Fans of the superstar British trio were probably disarmed by the group of young jazz musicians that Sting - who kept some cheat-sheets on a music stand next to him on stage - used on his debut solo album, 'The Dream of the Blue Turtles', and subsequently took on tour.
Unlike the Police, which always had a bit of a sloppy edge in concert, Sting's solo troupe - saxophonist Branford Marsalis, drummer Omar Hakim, bassist Daryl (The Munch) Jones and keyboardist Kenny Kirkland - played precisely and accurately, whether following the songs' standard arrangements or improvising.

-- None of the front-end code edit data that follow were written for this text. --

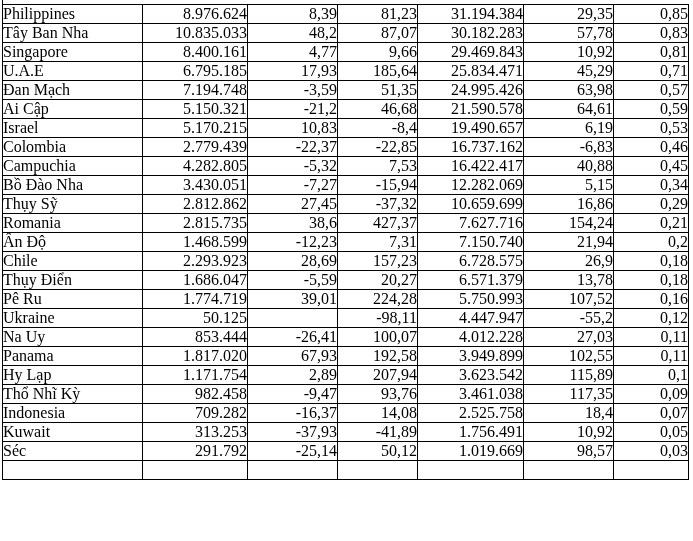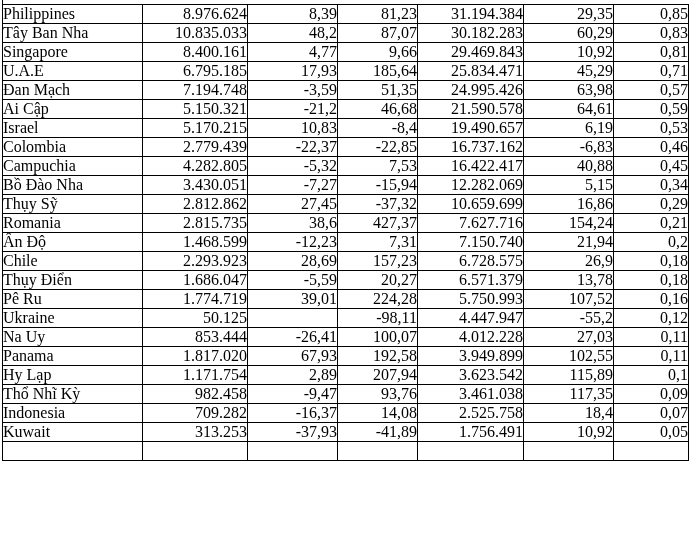--- a/index.html
+++ b/index.html
@@ -77,21 +77,21 @@
           <td class="num">31.194.384</td>
           <td class="num">29,35</td>
           <td class="num">0,85</td>
         </tr>
         <tr>
           <td class="country">Tây Ban Nha</td>
           <td class="num">10.835.033</td>
           <td class="num">48,2</td>
           <td class="num">87,07</td>
           <td class="num">30.182.283</td>
-          <td class="num">60,29</td>
+          <td class="num">57,78</td>
           <td class="num">0,83</td>
         </tr>
         <tr>
           <td class="country">Singapore</td>
           <td class="num">8.400.161</td>
           <td class="num">4,77</td>
           <td class="num">9,66</td>
           <td class="num">29.469.843</td>
           <td class="num">10,92</td>
           <td class="num">0,81</td>
@@ -270,20 +270,29 @@
         <tr>
           <td class="country">Kuwait</td>
           <td class="num">313.253</td>
           <td class="num">-37,93</td>
           <td class="num">-41,89</td>
           <td class="num">1.756.491</td>
           <td class="num">10,92</td>
           <td class="num">0,05</td>
         </tr>
         <tr>
+          <td class="country">Séc</td>
+          <td class="num">291.792</td>
+          <td class="num">-25,14</td>
+          <td class="num">50,12</td>
+          <td class="num">1.019.669</td>
+          <td class="num">98,57</td>
+          <td class="num">0,03</td>
+        </tr>
+        <tr>
           <td></td>
           <td></td>
           <td></td>
           <td></td>
           <td></td>
           <td></td>
           <td></td>
         </tr>
       </tbody>
   </table>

Sting - real name Gordon Sumner - seemed comfortable with the discipline, however, offering most of the 'Blue Turtles' album as well as a selection of re-worked Police tunes - most notably 'Roxanne', 'Every Breath You Take', 'Driven to Tears' and 'Message in a Bottle'.
Some of the most effective moments came when he paired new songs with older material. The Police's reggae-ish 'One World' segued into 'Love is the Seventh Wave', while 'Bring on the Night' slid into 'When the World is Running Down'. And the title track of the solo album was used as a launching pad for a fiery version of 'Demolition Man'.
Most of the songs from 'Blue Turtles' sounded much better than they do on the album, as the group's superior playing made up for the often verbose lyrics on numbers like 'Children's Crusade', 'We Work The Black Seam' and 'Consider Me Gone'.
'Fortress Around Your Heart' was boosted by a faster, almost danceable beat, while 'Set Them Free' became a smoothly executed crowd-pleaser. The only flaws in the evening were a too-loud sound mix that buried some of the musical subtleties and a long, indulgent treatment of 'I Burn for You' from the 'Brimstone and Treacle' soundtrack, neither of which were bad enough to put too much of a damper on an evening of excellent music.